WP4 Deliverable 4.1: Distribution of code and binaries over the Internet
- Annexes
- Annex 4.1: State of the Art
- Annex 4.2: Distribution system architecture
- Annex 4.3: Distribution API
- Annex 4.4: Metadata management
- Annex 4.5: PMI - see Joint Task on API
- Annex 4.6: Metrics - see Wp5 D5.1
Summary
1.1 Introduction
The first version of the deliverable 4.1 was delivered on due date, at T0+6, when the work of the EDOS project had hardly started. The reviewers asked to have a general presentation of the work of WP4 at T0+12 when the group was already operational. This second version answers that precise demand. The partners of EDOS realized during the period that two particular aspects that were first considered in the realm of WP4 go beyond this work package.- The members of WP4 realized that the metrics of WP4 cannot be considered in isolation of other evaluation metrics. Some preliminary metrics were presented in the first version of Deliverable 4.1. The work has been pursued in cooperation with WP5. The results of this joint work are now presented in Deliverable D5.1.
- The members of WP4 articulated the notion of a general information system for the entire process of producing and distributing open source software. This resulted in a joint development within Edos that lead to the Project Management Interface (PMI) that is now presented independently of WP4. We present here the distribution API whose design was done with in mind an integration into the PMI.
1.2 Main contributions
1.2.1 State of the art
The study of the state of the art has been going on and continues. Some of the classes of system we have considered in particular:- Linux distributions such as Red Hat and Mandriva Linux
- Other classical software distribution such as Apache
- Content delivery networks such as Akamai and Coral
- File sharing systems such as BitTorrent or Kazaa
- Distributed Hashtable (DHT) systems and unstructured P2P systems
- Distributed file systems such as OceanStore
- Muticast and publish/subscribe systems
- Database transactions, focusing on integration to P2P architectures
- Security in package delivery of opensource *nix distributions
1.2.2 Preliminary system architecture
We have worked on the architecture of the global system. It is based on the idea of exchanging XML data in a P2P environment. We have specified a description of the content metadata description in XML. We are using the system KadoP that is being currently developed at INRIA, for P2P management of metadata. A number of extensions of KadoP such as the management of content persistence and replication have to be considered for EDOS. For EDOS, the most critical component of KadoP is a DHT system that connects the network of peers. Originally, KadoP used Pastry, one of the most popular one. We encountered serious problems of scaling and robustness with Pastry. We replaced the file system storage of index in Pastry by BerkeleyDB and the fix was not sufficient. We are now testing alternatives such as Jxta.Development of an XML P2P system, KadoP
The KadoP system facilitates the publication and discovery of content in P2P environment. It is built around a DHT (using a standard DHT API; so it is not tied to a particular DHT). It allows to publish and search for XML data, Web services and knowledge (based on a simple ontology). The choice of KadoP was motivated by (i) its support of XML that offers a standard way of describing the metadata of the application; and (ii) its management of intentional information since it is built on top of Active XML (AXML). AXML is a declarative language for distributed information management and an infrastructure to support the language in a peer-to-peer environment. AXML documents include calls to Web services. Our thesis is that the exchange of implicit information is useful both for flexibility (more functionalities) and better performance. For instance, in Mandriva application, some information about packages may be given extensionally and other intentionally. In the manner, we do not have to copy all the information that is available and tune the data that is exchanged to the particular needs of an actor.Development of an Information Dissemination Platform (IDiP)

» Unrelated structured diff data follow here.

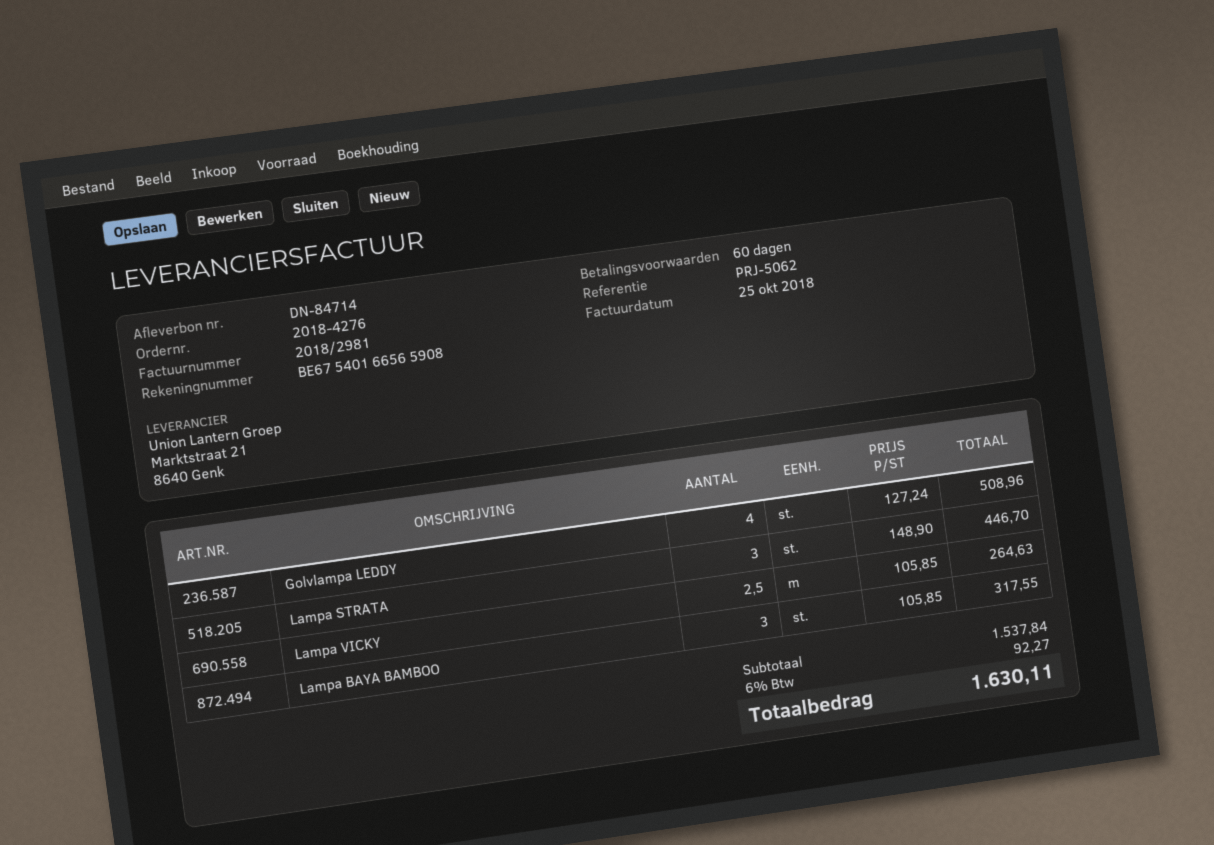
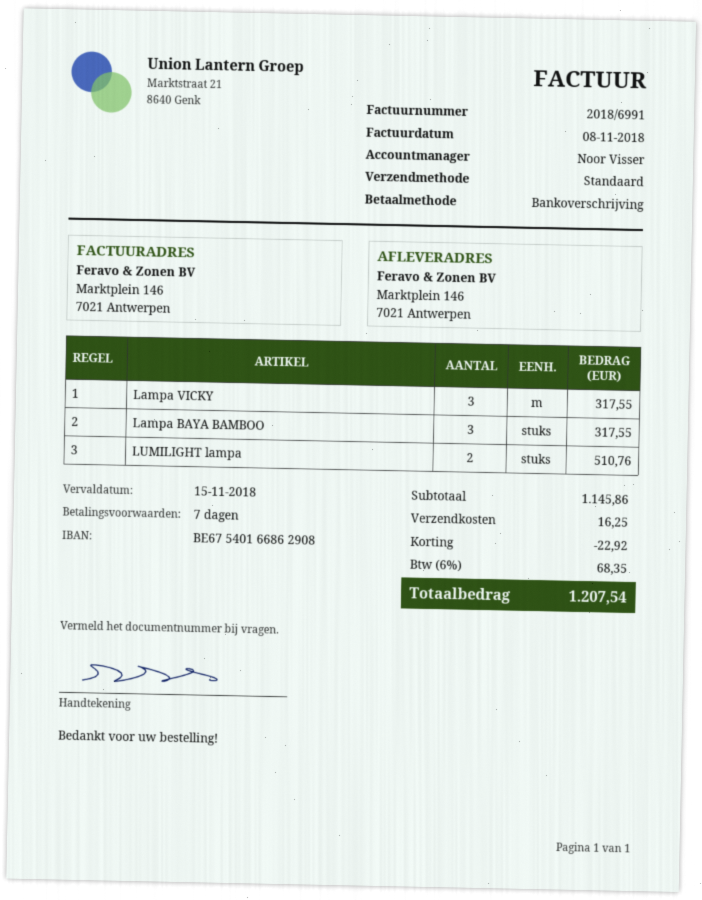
invoice number: 2018/2981 -> 2018/6991
invoice date: 2018-10-25 -> 2018-11-08
payment terms: 60 days -> 7 days
bank account: BE67540166565908 -> BE67540166862908
Golvlampa LEDDY: 4 for 508.96 -> none
Lampa STRATA: 3 for 446.70 -> none
Lampa VICKY: 2.5 for 264.63 -> 3 for 317.55
LUMILIGHT lampa: none -> 2 for 510.76
subtotal: 1537.84 -> 1145.86
discount: none -> 22.92
shipping: none -> 16.25
tax: 6% = 92.27 -> 6% = 68.35
total: 1630.11 -> 1207.54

The goal is the dissemination of content to users with heterogeneous requests. There are many existing systems for data dissemination. They mostly focus on efficient dissemination of individual files. The particularity here is that we have to distribute a large quantity of objects and many are small. We want to exploit dependencies between information objects and similarities between user requests. Two sub-systems have been developed:- User clustering
- Heterogeneous Multicast
1.2.3 Distribution API
During the first year of the project, the analysis of the applications convinced us that a more global approach to information than that presented in the proposal was necessary. We thus worked in parallel on: (i) an API purely dedicated to the definition and distribution of software and (ii) a Project Management Interface (PMI) for the general management of information in a F/OSS project. Key aspects in the general access to information:- Content and community
- Data and metadata (the specification of the metadata API is a joint task with WP2 team)
- Different forms of content: code, documentation, tests, etc.
- No user requires simultaneous access to all information
- Management of dependencies
- End-users search for content by properties, licenses, etc.
- Pull (specific request) and push (subscription)
- Small content (one patch) and large (new release)
- Content traceability (Who, when, where, how and why)
- Efficiency, security and consistency (transactions)
- Subscriptions (based on a channel notion ala Red Hat). Clients may subscribe to channels and are notified when the subscribed events occur in the channel (e.g. new packages in a collection of interest)
- Transactions: the download of a file (or a set of files) can be seen as a (nested, long) transaction where different pieces are downloaded within subtransactions. We want to guarantee relaxed ACID properties. The API then has methods such as StartTransaction(); AbortTransaction(); RollbackTransaction().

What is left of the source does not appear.